DagsterDocs

Using Dagster with Great Expectations#

You can find the code for this example on Github

This example demonstrates how to use the GE solid factory dagster-ge to test incoming data against a set of expectations built through Great Expectations' tooling.

For this example, we'll be using two versions of a dataset of baseball team payroll and wins, with one version modified to hold incorrect data.

You can use ge_validation_solid_factory to generate Dagster solids that integrate with Great Expectations. For example, here we show a basic call to this GE solid factory, with two required arguments: datasource_name and expectation suite_name.

payroll_expectations = ge_validation_solid_factory(
    name="ge_validation_solid", datasource_name="getest", suite_name="basic.warning"
)

The GE validations will happen inside the solids created above.
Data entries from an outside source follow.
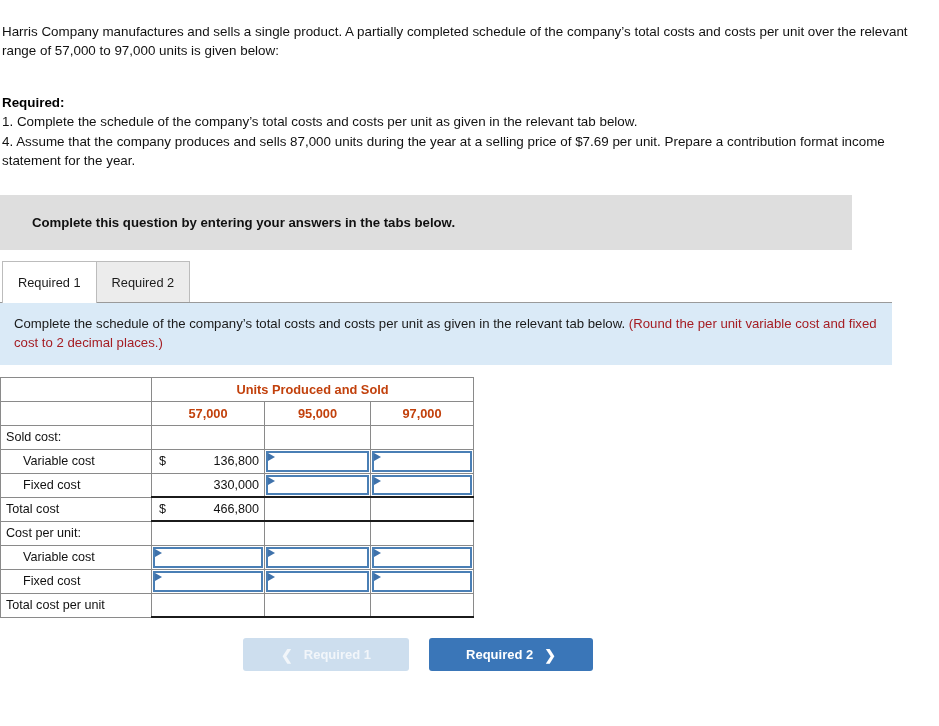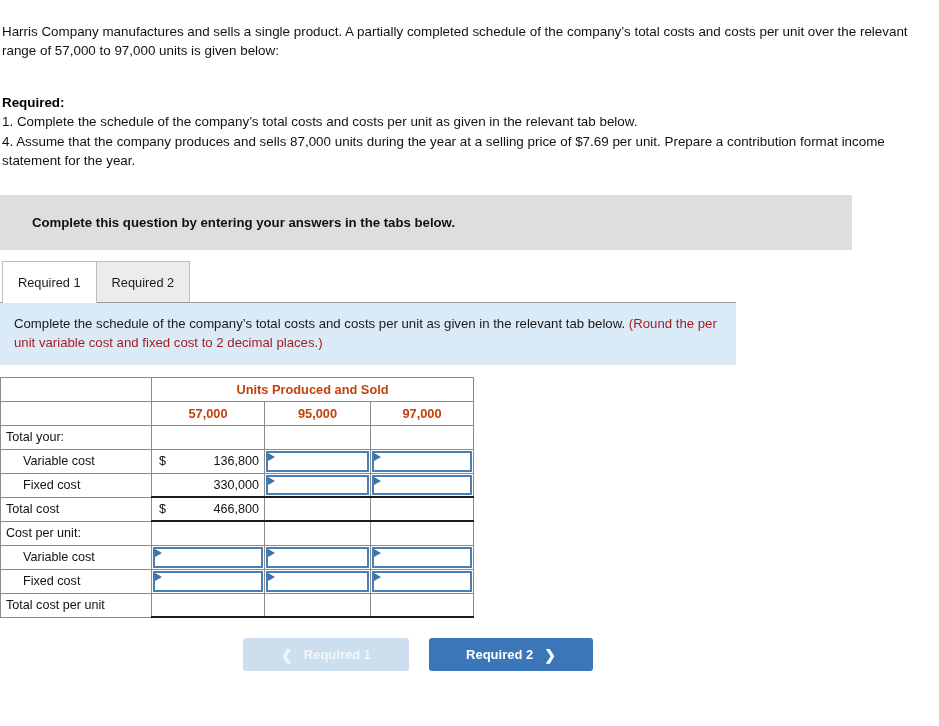--- a/index.html
+++ b/index.html
@@ -90,7 +90,7 @@
   
   .blue-banner {
     box-sizing: border-box;
-    width: 736px;
+    width: 892px;
     background: #daeaf7;
     border-top: 1px solid #9a9a9a;
     padding: 11px 14px 13px 14px;

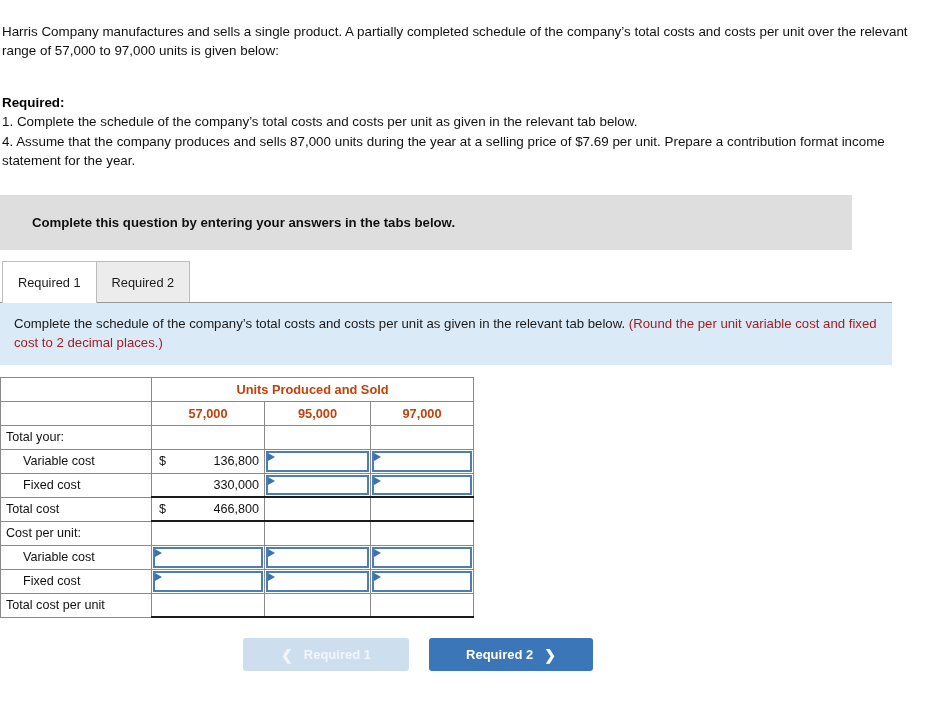--- a/index.html
+++ b/index.html
@@ -279,7 +279,7 @@
     </thead>
     <tbody id="schedule-body">
         <tr>
-          <td class="lbl">Total your:</td>
+          <td class="lbl">Sold cost:</td>
           <td class="num"></td>
           <td class="num"></td>
           <td class="num"></td>

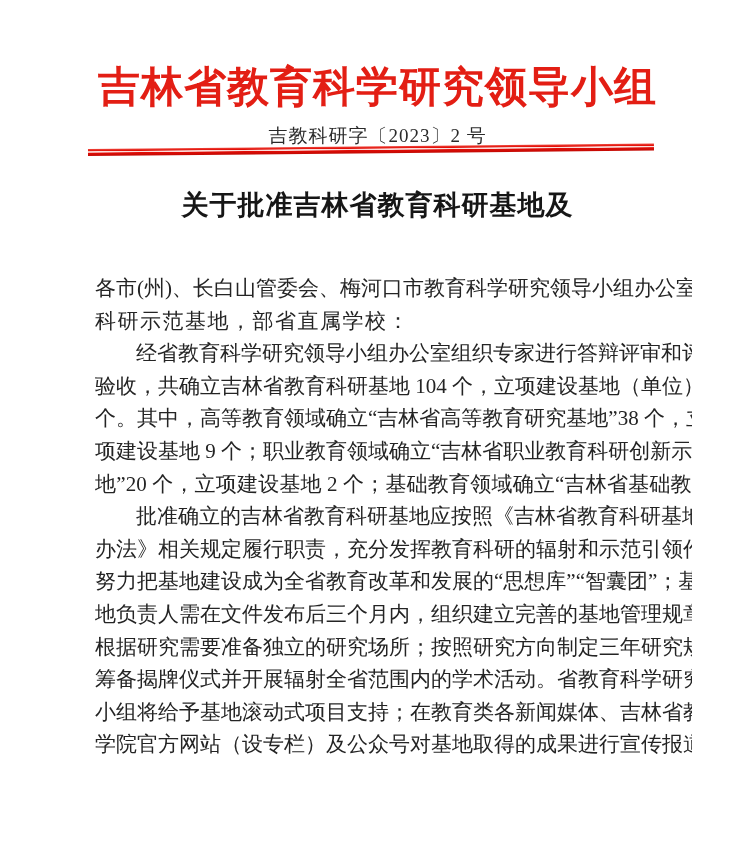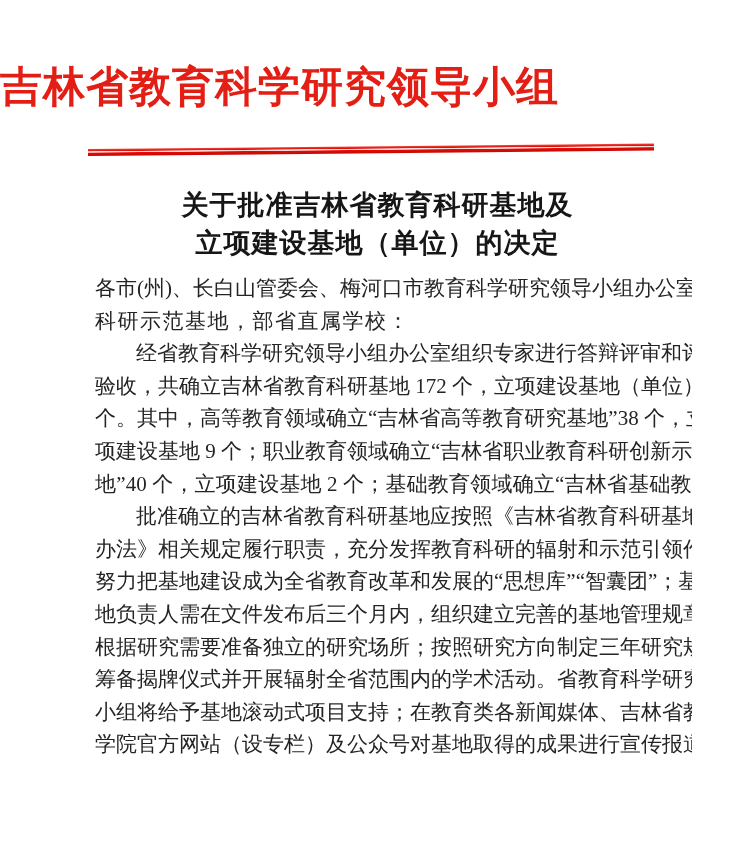--- a/index.html
+++ b/index.html
@@ -21,6 +21,7 @@
     top: 62px;
     left: 0;
     width: 100%;
+    text-align: center;
     font-size: 42px;
     font-weight: bold;
     letter-spacing: 1px;

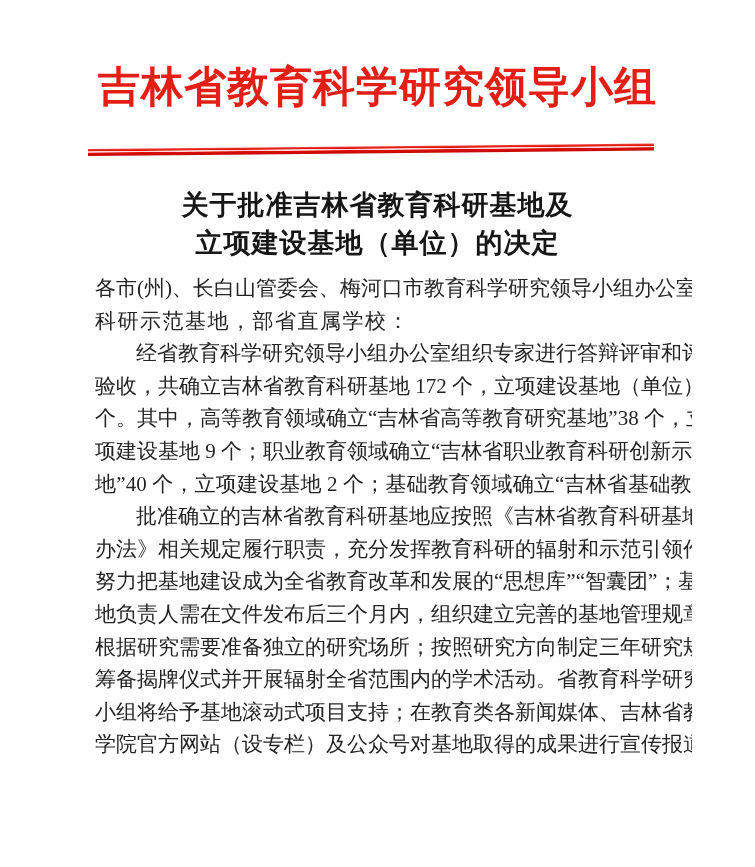--- a/index.html
+++ b/index.html
@@ -108,6 +108,7 @@
 
   <div class="org-title">吉林省教育科学研究领导小组</div>
 
+  <div class="doc-number">吉教科研字〔2023〕2 号</div>
 
   <div class="red-line"></div>
 

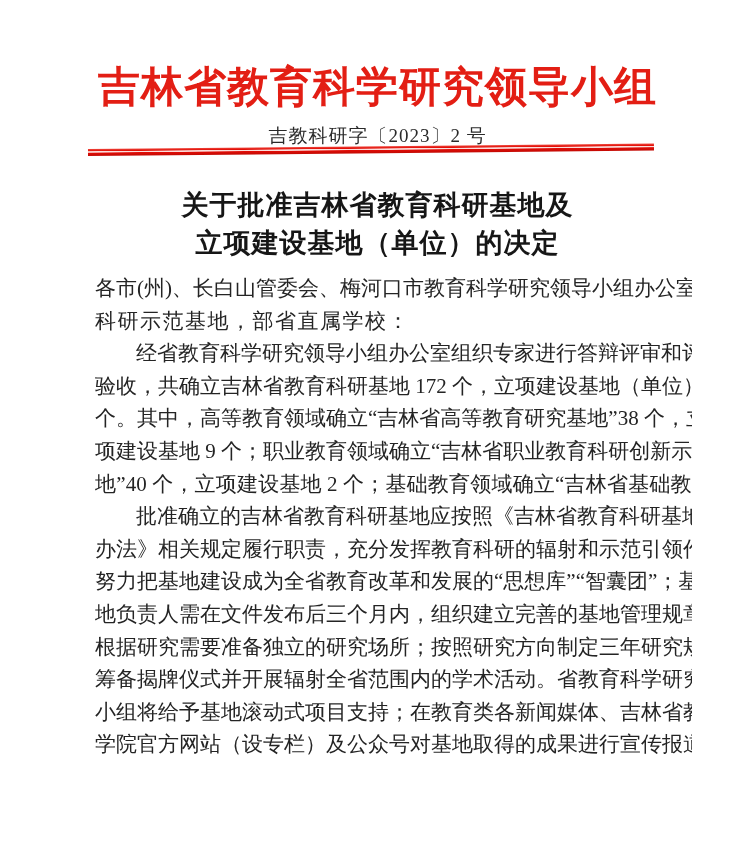--- a/index.html
+++ b/index.html
@@ -114,7 +114,6 @@
 
   <div class="doc-title">
     <div>关于批准吉林省教育科研基地及</div>
-    <div>立项建设基地（单位）的决定</div>
   </div>
 
   <div class="document-body">

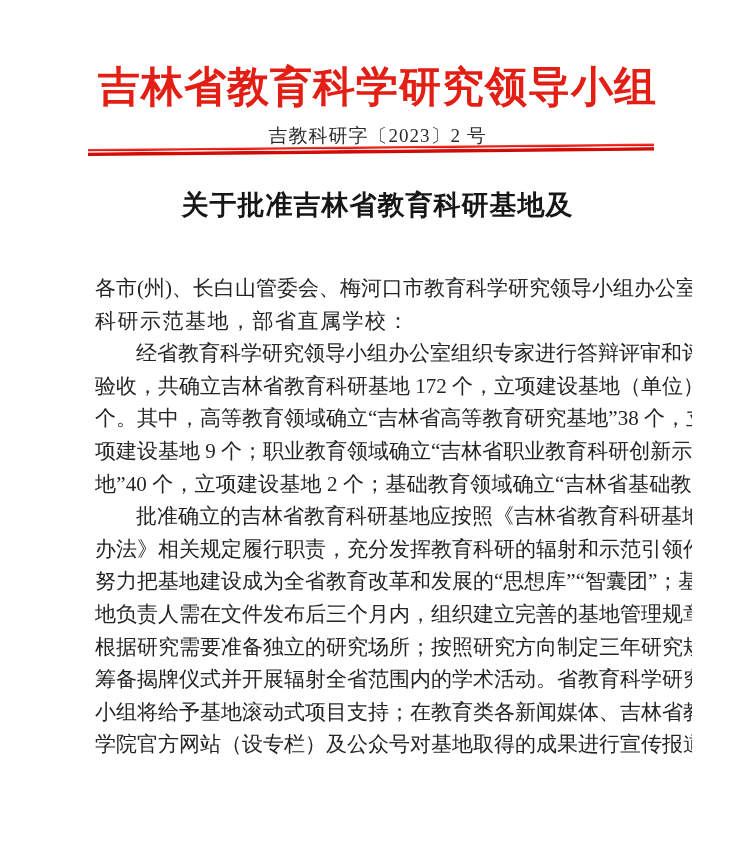--- a/index.html
+++ b/index.html
@@ -195,7 +195,7 @@
         <span class="tok">研</span>
         <span class="tok">基</span>
         <span class="tok">地</span>
-        <span class="tok"> 172 </span>
+        <span class="tok"> 104 </span>
         <span class="tok">个</span>
         <span class="tok">，</span>
         <span class="tok">立</span>

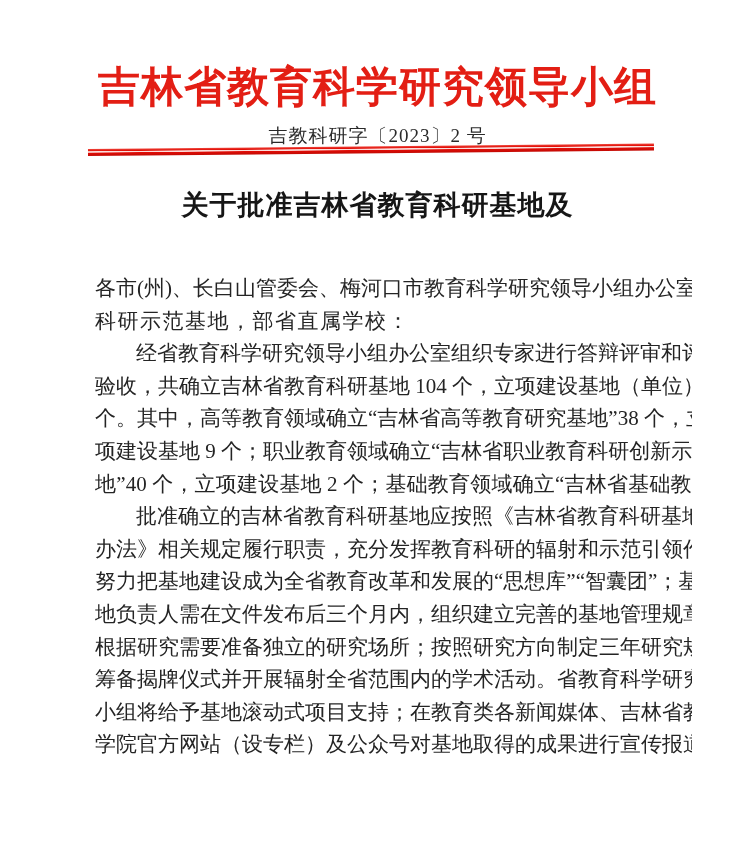--- a/index.html
+++ b/index.html
@@ -275,7 +275,7 @@
       <div class="body-line fill">
         <span class="tok">地</span>
         <span class="tok">”</span>
-        <span class="tok">40 </span>
+        <span class="tok">20 </span>
         <span class="tok">个</span>
         <span class="tok">，</span>
         <span class="tok">立</span>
Each of the solids will yield an ExpectationResult with a structured dict of metadata from the GE suite. The structured metadata contain both summary stats from the suite and expectation by expectation results. The solids will output the full result in case you want to process it differently. Here's how other solids could use the full result, where expectation is the result:

@solid
def postprocess_payroll(_, numrows, expectation):
    if expectation["success"]:
        return numrows
    else:
        raise ValueError

Now let's take a brief look at the configurations in this example:

preset_defs = [
    PresetDefinition(
        "sample_preset_success",
        mode="basic",
        run_config={
            "resources": {
                "ge_data_context": {
                    "config": {"ge_root_dir": file_relative_path(__file__, "./great_expectations")}
                }
            },
            "solids": {
                "read_in_datafile": {
                    "inputs": {
                        "csv_path": {"value": file_relative_path(__file__, "./data/succeed.csv")}
                    }
                }
            },
        },
    ),
    PresetDefinition(
        "sample_preset_fail",
        mode="basic",
        run_config={
            "resources": {
                "ge_data_context": {
                    "config": {"ge_root_dir": file_relative_path(__file__, "./great_expectations")}
                }
            },
            "solids": {
                "read_in_datafile": {
                    "inputs": {
                        "csv_path": {"value": file_relative_path(__file__, "./data/fail.csv")}
                    }
                }
            },
        },
    ),
]

We've got two presets: one inputs a data file which will pass the expectation, while another won't. You can configure the GE Data Context via the ge_data_context resource from dagster-ge integration package. All we need to do to expose GE to Dagster is to provide the root of the GE directory (the path to the great_expectations file on your machine).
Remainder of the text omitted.